What is needed is a verbatim copy of the data, minus the pictures.

======== Records to process ========

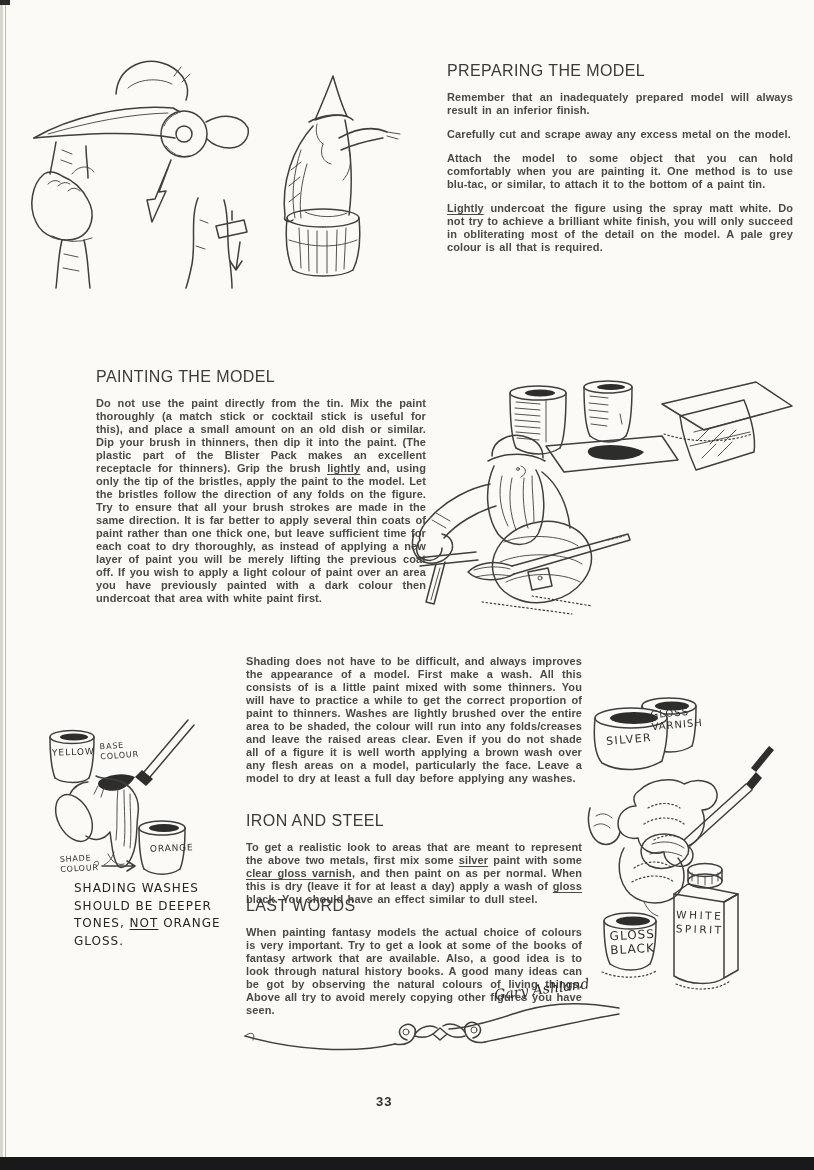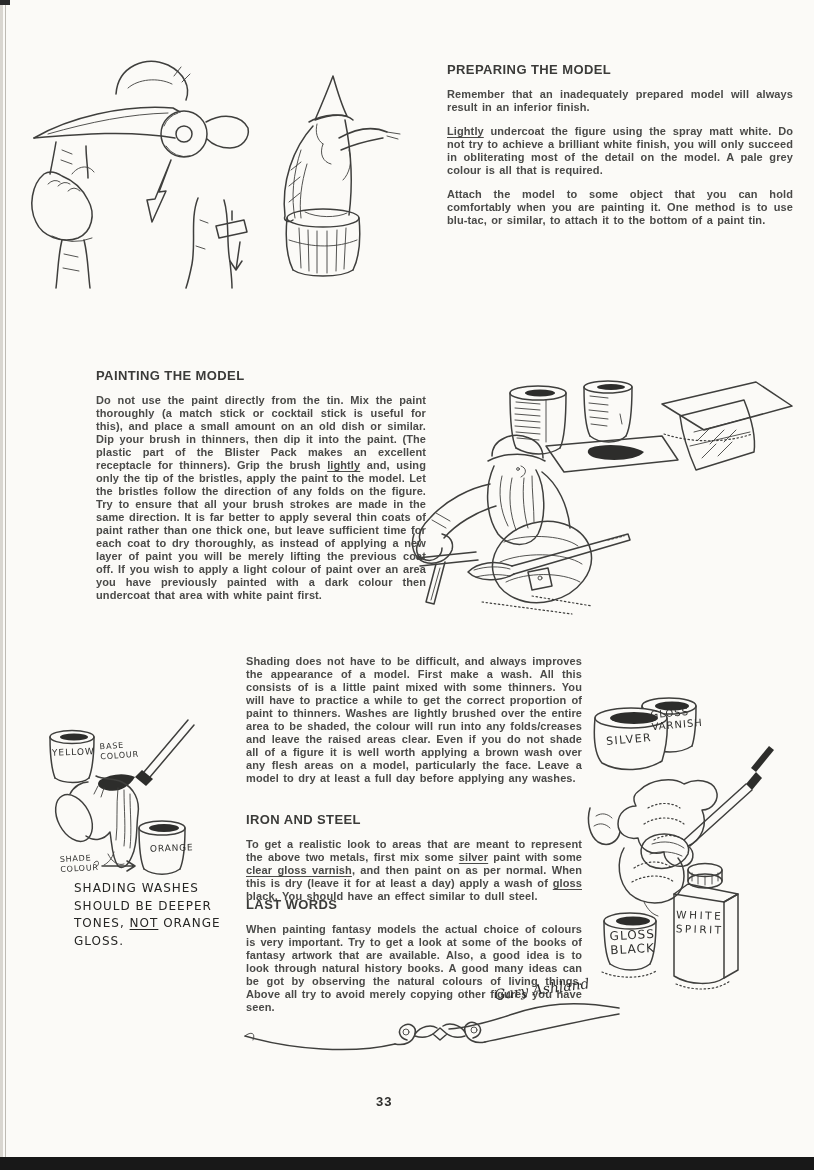--- a/index.html
+++ b/index.html
@@ -12,7 +12,7 @@
   .corner-mark{position:absolute;left:0;top:0;width:10px;height:5px;background:#2a2a2a;}
 
   .sec{position:absolute;color:#4a4a48;}
-  .sec h2{font-size:13px;font-weight:700;color:#3b3b39;letter-spacing:.4px;margin:0 0 11px 0;}
+  .sec h2{font-size:16px;font-weight:400;color:#3b3b39;letter-spacing:.4px;margin:0 0 11px 0;}
   .sec p{font-size:11px;line-height:13px;text-align:justify;margin:0 0 11px 0;
          word-spacing:1.2px;letter-spacing:.1px;font-weight:bold;}
   .sec p:last-child{margin-bottom:0;}

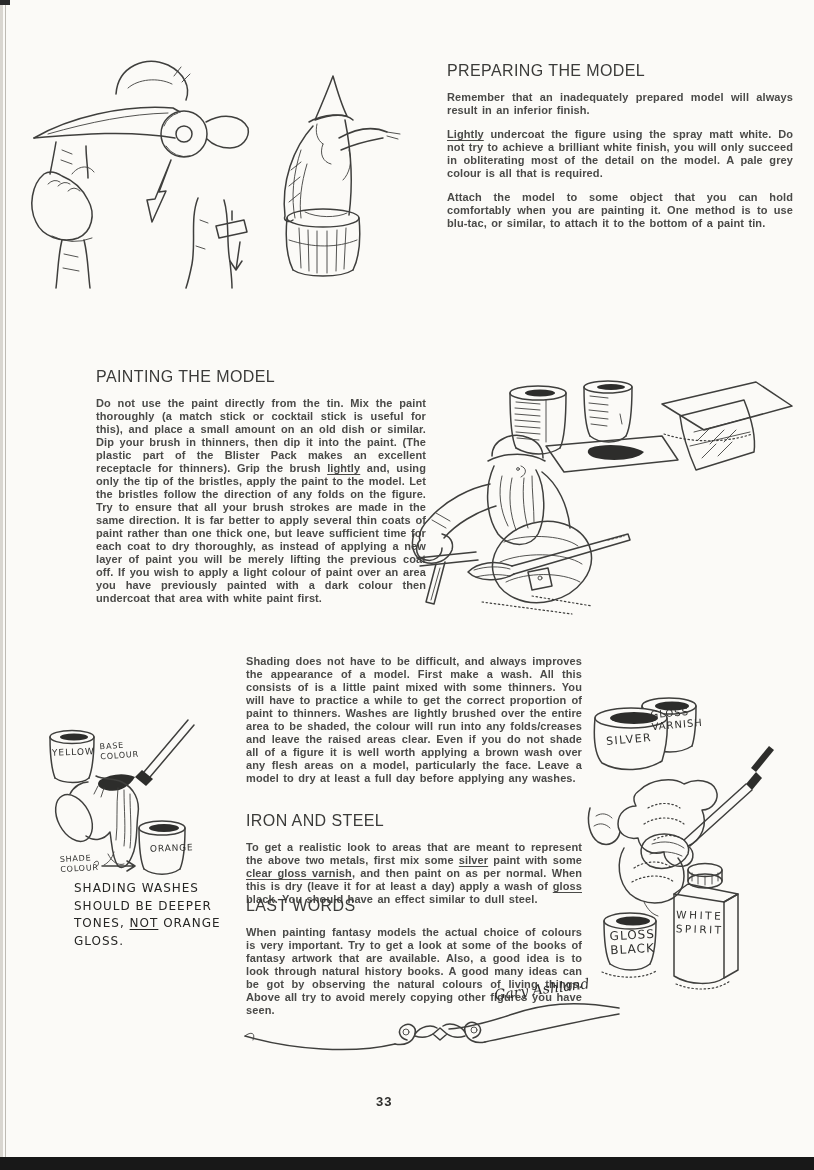--- a/index.html
+++ b/index.html
@@ -101,6 +101,7 @@
   <div class="sec" style="left:447px;top:62px;width:346px">
     <h2>PREPARING THE MODEL</h2>
     <p>Remember that an inadequately prepared model will always result in an inferior finish.</p>
+    <p>Carefully cut and scrape away any excess metal on the model.</p>
     <p><span class="u">Lightly</span><span> undercoat the figure using the spray matt white. Do not try to achieve a brilliant white finish, you will only succeed in obliterating most of the detail on the model. A pale grey colour is all that is required.</span></p>
     <p>Attach the model to some object that you can hold comfortably when you are painting it. One method is to use blu-tac, or similar, to attach it to the bottom of a paint tin.</p>
   </div>

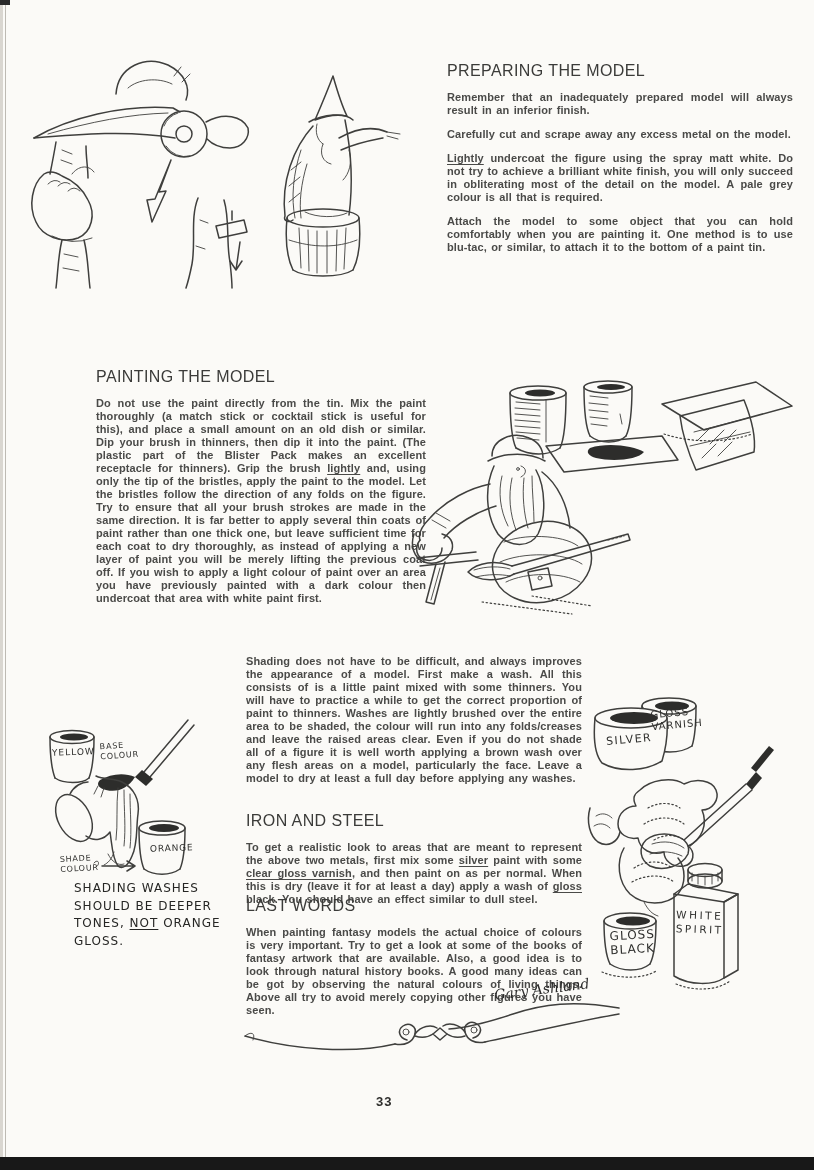--- a/index.html
+++ b/index.html
@@ -102,8 +102,8 @@
     <h2>PREPARING THE MODEL</h2>
     <p>Remember that an inadequately prepared model will always result in an inferior finish.</p>
     <p>Carefully cut and scrape away any excess metal on the model.</p>
+    <p>Attach the model to some object that you can hold comfortably when you are painting it. One method is to use blu-tac, or similar, to attach it to the bottom of a paint tin.</p>
     <p><span class="u">Lightly</span><span> undercoat the figure using the spray matt white. Do not try to achieve a brilliant white finish, you will only succeed in obliterating most of the detail on the model. A pale grey colour is all that is required.</span></p>
-    <p>Attach the model to some object that you can hold comfortably when you are painting it. One method is to use blu-tac, or similar, to attach it to the bottom of a paint tin.</p>
   </div>
 
   <div class="sec" style="left:96px;top:368px;width:330px">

========

Response area |
--- a/index.html
+++ b/index.html
@@ -12,7 +12,7 @@
   .corner-mark{position:absolute;left:0;top:0;width:10px;height:5px;background:#2a2a2a;}
 
   .sec{position:absolute;color:#4a4a48;}
-  .sec h2{font-size:13px;font-weight:700;color:#3b3b39;letter-spacing:.4px;margin:0 0 11px 0;}
+  .sec h2{font-size:16px;font-weight:400;color:#3b3b39;letter-spacing:.4px;margin:0 0 11px 0;}
   .sec p{font-size:11px;line-height:13px;text-align:justify;margin:0 0 11px 0;
          word-spacing:1.2px;letter-spacing:.1px;font-weight:bold;}
   .sec p:last-child{margin-bottom:0;}

--- a/index.html
+++ b/index.html
@@ -101,6 +101,7 @@
   <div class="sec" style="left:447px;top:62px;width:346px">
     <h2>PREPARING THE MODEL</h2>
     <p>Remember that an inadequately prepared model will always result in an inferior finish.</p>
+    <p>Carefully cut and scrape away any excess metal on the model.</p>
     <p><span class="u">Lightly</span><span> undercoat the figure using the spray matt white. Do not try to achieve a brilliant white finish, you will only succeed in obliterating most of the detail on the model. A pale grey colour is all that is required.</span></p>
     <p>Attach the model to some object that you can hold comfortably when you are painting it. One method is to use blu-tac, or similar, to attach it to the bottom of a paint tin.</p>
   </div>

--- a/index.html
+++ b/index.html
@@ -102,8 +102,8 @@
     <h2>PREPARING THE MODEL</h2>
     <p>Remember that an inadequately prepared model will always result in an inferior finish.</p>
     <p>Carefully cut and scrape away any excess metal on the model.</p>
+    <p>Attach the model to some object that you can hold comfortably when you are painting it. One method is to use blu-tac, or similar, to attach it to the bottom of a paint tin.</p>
     <p><span class="u">Lightly</span><span> undercoat the figure using the spray matt white. Do not try to achieve a brilliant white finish, you will only succeed in obliterating most of the detail on the model. A pale grey colour is all that is required.</span></p>
-    <p>Attach the model to some object that you can hold comfortably when you are painting it. One method is to use blu-tac, or similar, to attach it to the bottom of a paint tin.</p>
   </div>
 
   <div class="sec" style="left:96px;top:368px;width:330px">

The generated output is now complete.